Alhasil setelah nyaris dua jam perjalanan, aku menangis di sisi gerbang Hukuk Fakultesi. Tempat biasa sang Paman Tua penjual roti simit. "Ya Allah, beratnya perjuangan ini. tidaklah Engkau memilihku untuk melewati ujian ini melainkan karena in sha Allah aku mampu melewatinya." Aku menyembunyikan suara tangisku di bawah hujan salju, sesegera mungkin menghapusnya dengan syal yang membalut kepalaku, bersembunyi di sisi gerbang Fakultas Hukum. Tidak pula berani mengabarkan ini pada Mas Faris, aku tidak mau membuatnya semakin mencemaskan keadaanku. Setelah tuntas tangisku, aku melanjutkan perjalanan menuju Fakultas, mampir di ruang makan umum mahasiswa di kampus. Melepaskan semua letih dan penat, menikmati sup hangat dan sepiring Fasulye becampur potongan daging sapi. Aku segera mengabarkan pada suami bahwa aku telah sampai dengan selamat. Alhamdulillah ya Allah.

Pukul 14:00 masuk ke dalam kelas. Hanya terdapat beberapa orang. Oh..ternyata karena hujan salju banyak yang tidak hadir hari itu. Kelas ujian analisis di pending pekan depan. "Masha Allah." Aku memandangi leptopku...

Salju turun hingga petang, kelas usai pukul 16:30 Turki. Serampung shalat ashar dan menanti shalat magrib aku duduk mematung di depan fakultas.

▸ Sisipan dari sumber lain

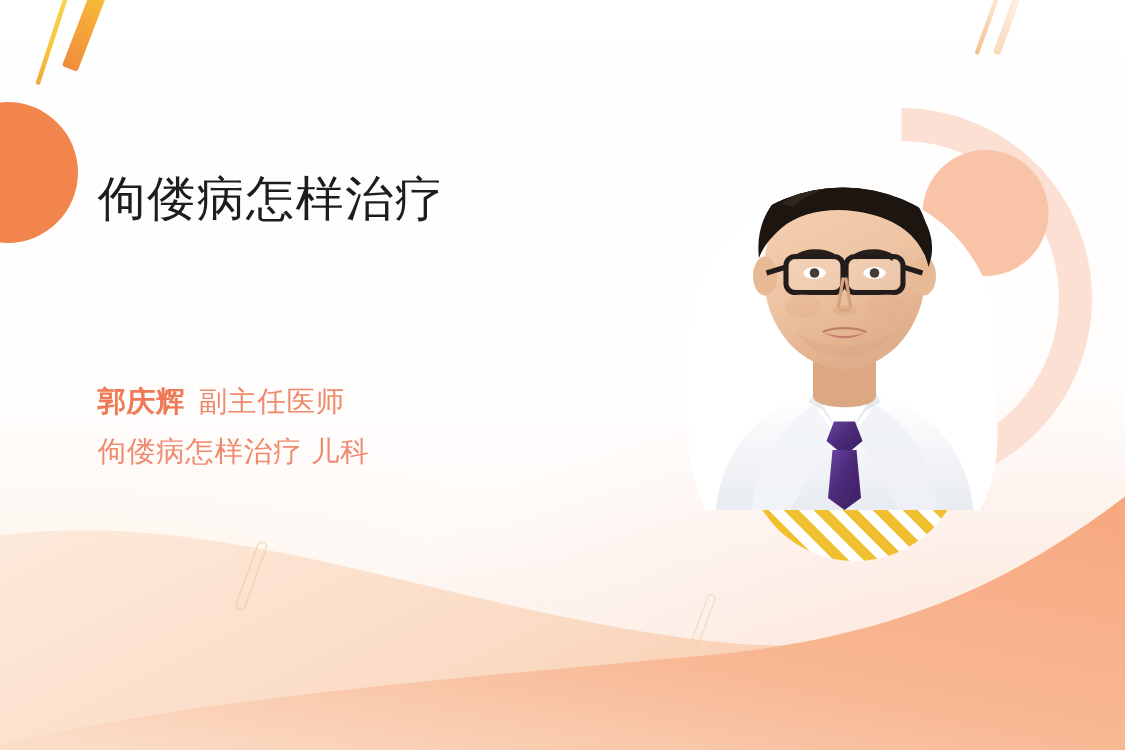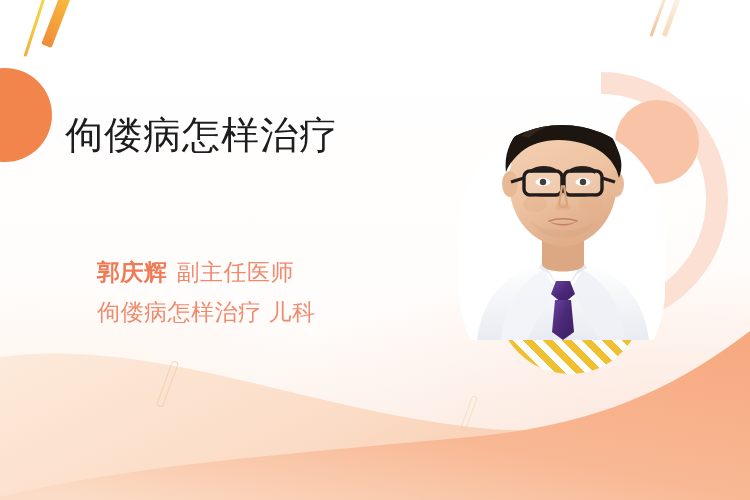"佝偻病怎样治疗" .title { font-size: 38px -> 32px }
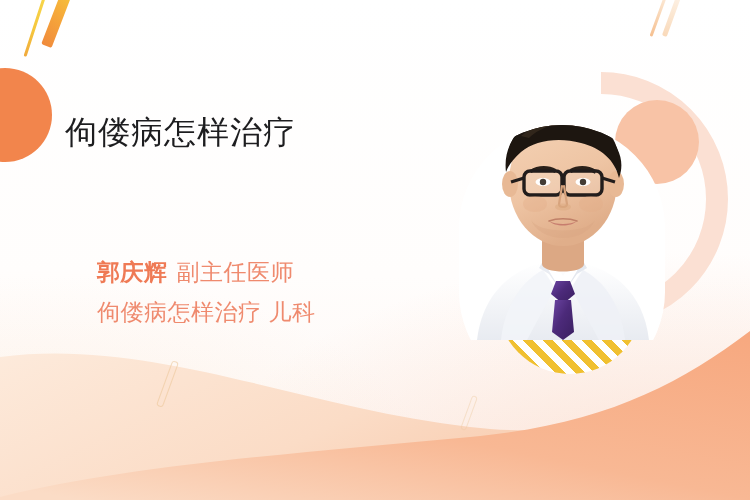"郭庆辉 副主任医师" .credit-line { font-size: 23px -> 19px; margin-left: 32px -> none }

Hoca berulangkali menanyakan apakah aku merasa berat membawa leptop ke kampus. "tentu saja leptop ini sangat berat." Dalam hatiku, meski aku akan membawanya dengan senang hati, jika memang harus belajar menggunakan leptop. 

Aku pamit meninggalkan kampus, menikmati salju yang berbentuk bintang turun memenuhi langit kota Ankara. "Lihat Nak, indahnya langit yang dipenuhi salju, sungguh segala puji hanya bagi Mu Allah." Bisikku pada janin dalam rahimku.

"Sayang, kamu sudah dimana?" Handphoneku bergetar.
Aku membaca dan menyambut pesan itu dengan sepenuh cinta. Sembab mataku penuh haru dan kerinduan. Sebuah pesan dari separuh jiwaku, Suamiku Ust. Faris Jihady Hanifa, alhafidz. I love You Masku, terimakasih atas kasih sayang dan semua kebaikanmu padaku.